Khushbu Sundar (born Nakhat Khan;  29 September 1970) is an Indian politician, actress, film producer and television presenter. She is known for her works predominantly in Tamil films. Acted in more than 100 Tamil films, she was one of the leading actress, and Super Star of Tamil cinema in 1980s and 1990s.

In Feb 2023, she became the first Indian actress, and the first person from any Indian film industry to be nominated as a member of National Commission for Women

Early life 
Khushbu was born as Nakhat Khan on 29 September 1970 into a Muslim family in Mumbai, Maharashtra, India. Her parents gave her the stage name Khushbu when she started her career as a child actress. She has been living in Chennai for nearly 40 years now.

Film career 
Khushbu started her career as a child artist in the Hindi film The Burning Train (1980) in the song "Teri Hai Zameen Tera Aasman". Between 1980 and 1985 she performed as a child actor in the Hindi films Naseeb, Laawaris, Kaalia, Dard Ka Rishta, and Bemisal.

Her Pari/Fairy song "Main Pariyon Ki Shehzaadi" from Dard Ka Rishta, a 1982 Hindi movie, was very successful and is still a highly popular song at annual Day School performances, children's parties and Pari/Fairy themed parties in India.

She made her adult role acting debut by playing a supporting role of Anil Kapoor's younger sister in much-acclaimed film Meri Jung in the year 1985. She danced with Javed Jaffrey in the famous song "Bol Baby Bol, Rock'n Roll" in this film. She played her first lead role in the film Jaanoo in the very same year and was cast opposite veteran actor Jackie Shroff in this film. She also starred in Tan-Badan (1986), opposite Govinda. Khushbu played a significant supporting role in Deewana Mujh Sa Nahin (1990), which also starred Aamir Khan and Madhuri Dixit.
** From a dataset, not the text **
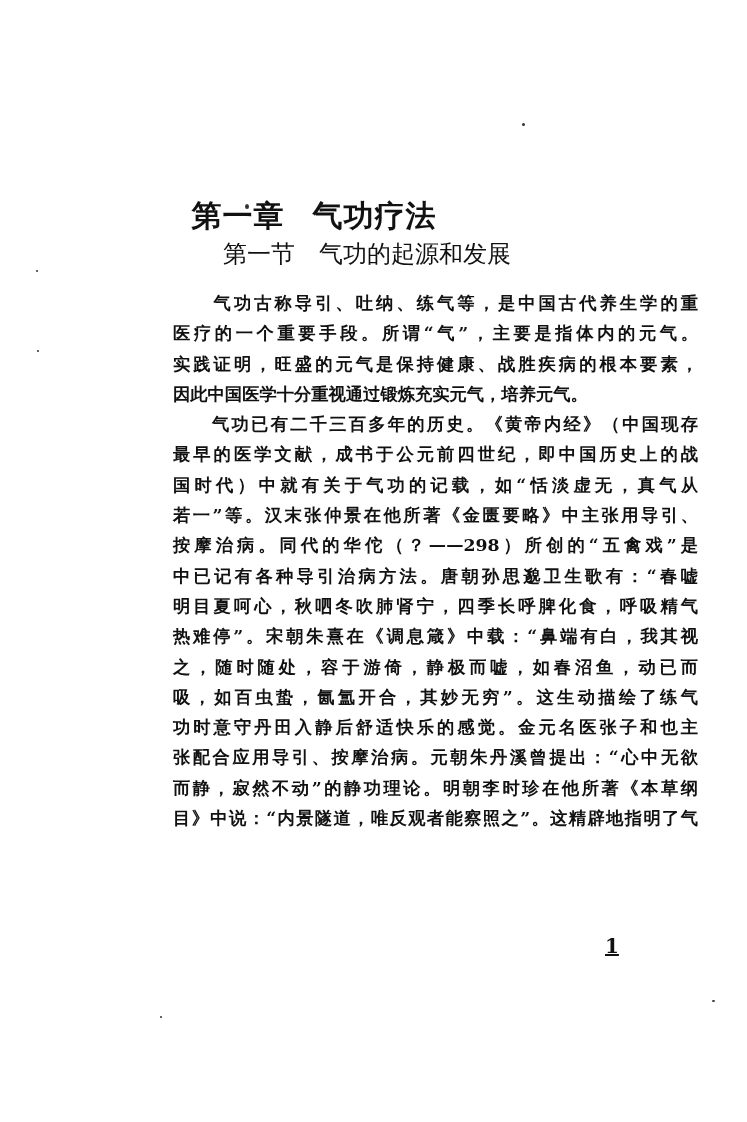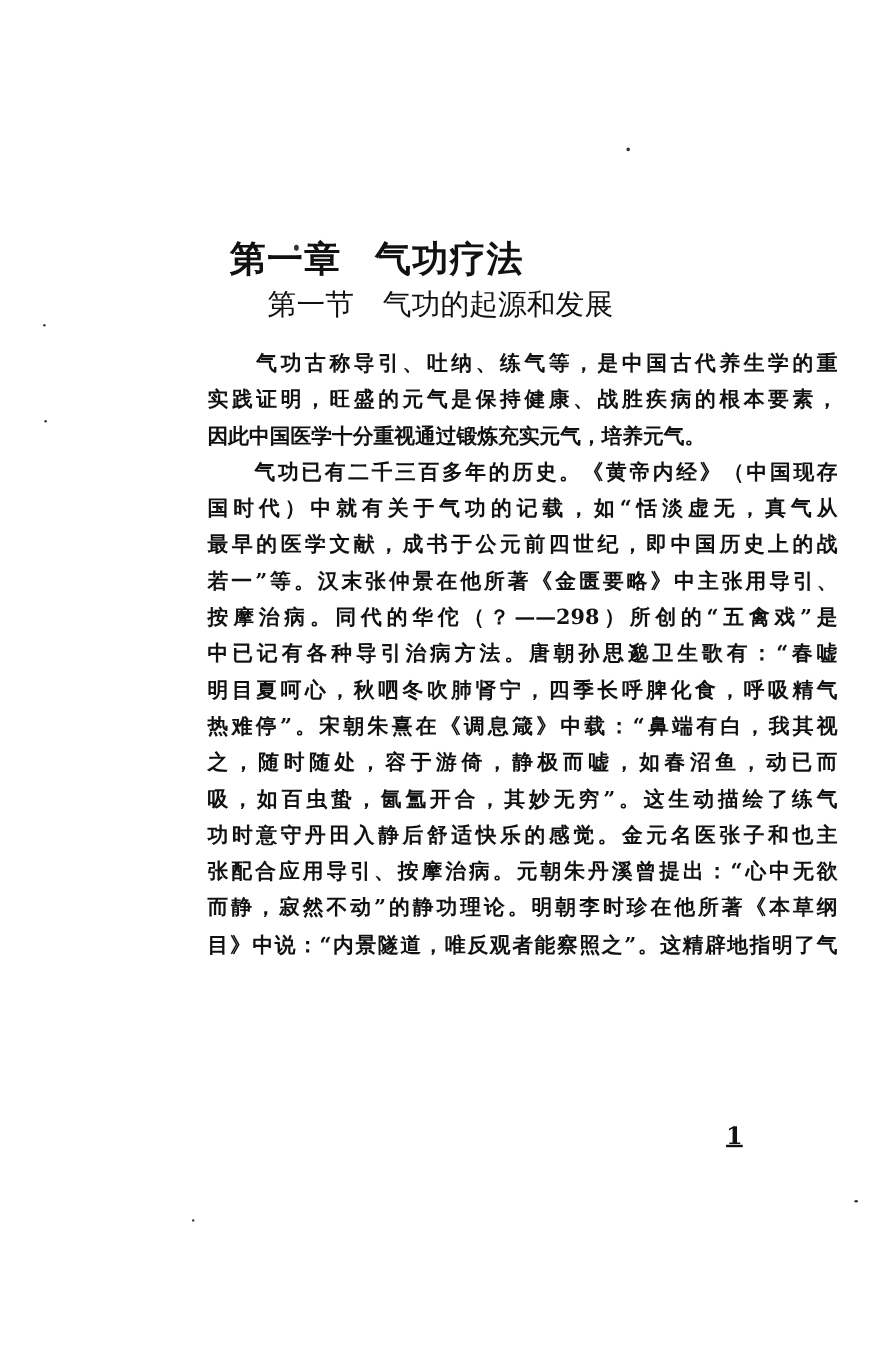"医疗的一个重要手段。所谓“气”，主要是指体内的元气。" span.line { html: none -> <span>医疗的一个重要手段。所谓“气”，主要是指体内的元气。</span> }
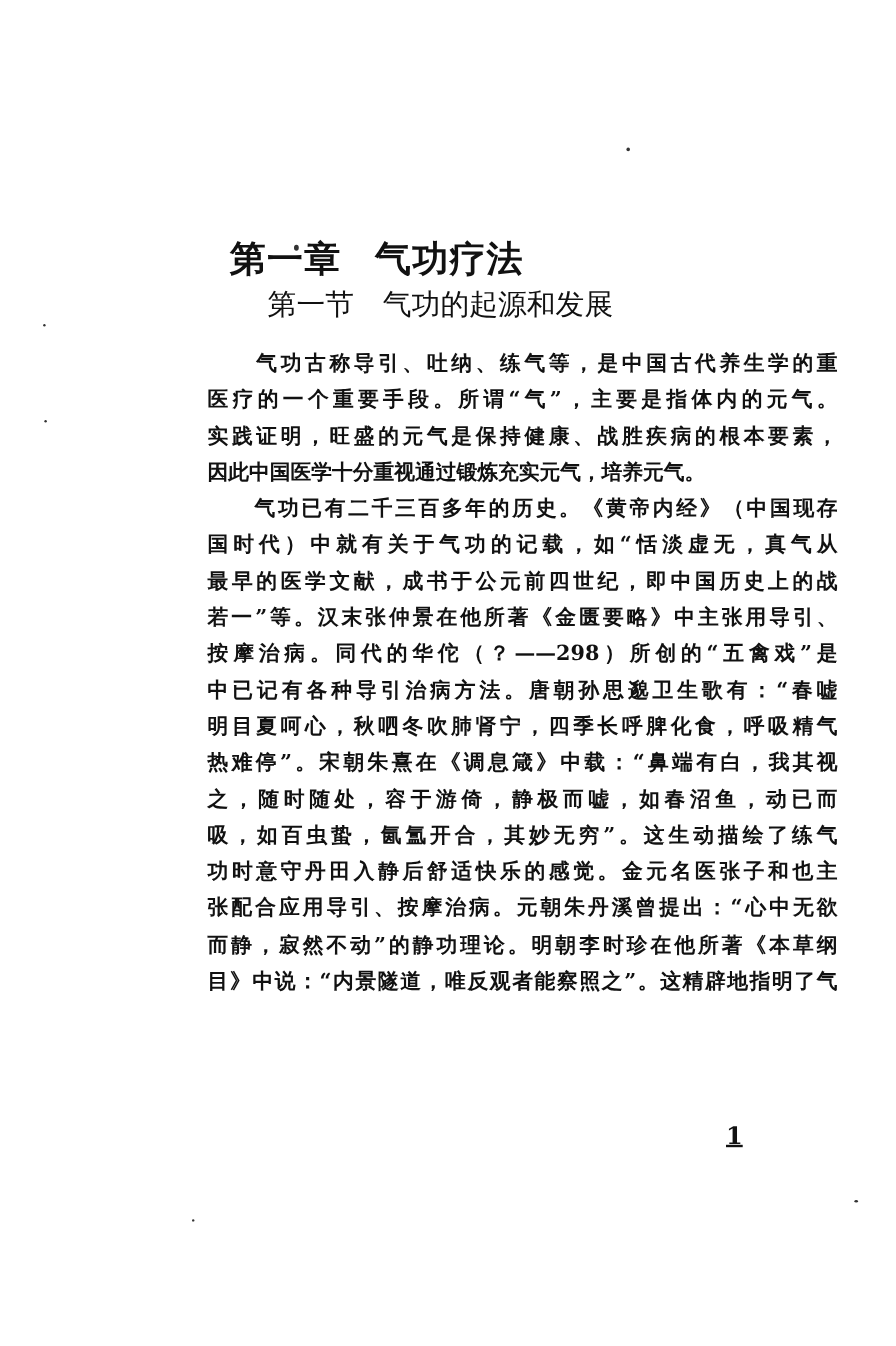"国时代）中就有关于气功的记载，如“恬淡虚无，真气从" span.line { order: before "最早的医学文献，成书于公元前四世纪，即中国历史上的战" -> after "最早的医学文献，成书于公元前四世纪，即中国历史上的战" }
Khushbu was introduced to South Indian screens through the Telugu film Kaliyuga Pandavulu (1986), opposite Venkatesh.

She then moved her base to Chennai and started focusing on Tamil and other South Indian film industries.

Prabhu and Khushbu rocked as the most loved pair in Tamil cinema during the nineties and almost all their films together were blockbuster hits including Dharmathin Thalaivan (1988), Vettri Vizhaa (1989), My Dear Marthandan (1990), Chinna Thambi (1991), Pandithurai (1992), Uthama Raasa (1993), Maravan (1993) and Chinna Vathiyar (1995).

Among regional South Indian films, she acted in over 100 Tamil films and became the most sought-after actresses of Tamil film industry. She in her illustrious acting career has worked alongside all the superstars of South Indian film industry. After sparkling through the '90s, the number of films reduced in the 2000s. Khushbu forayed into television, plunged into politics and had to take care of her children.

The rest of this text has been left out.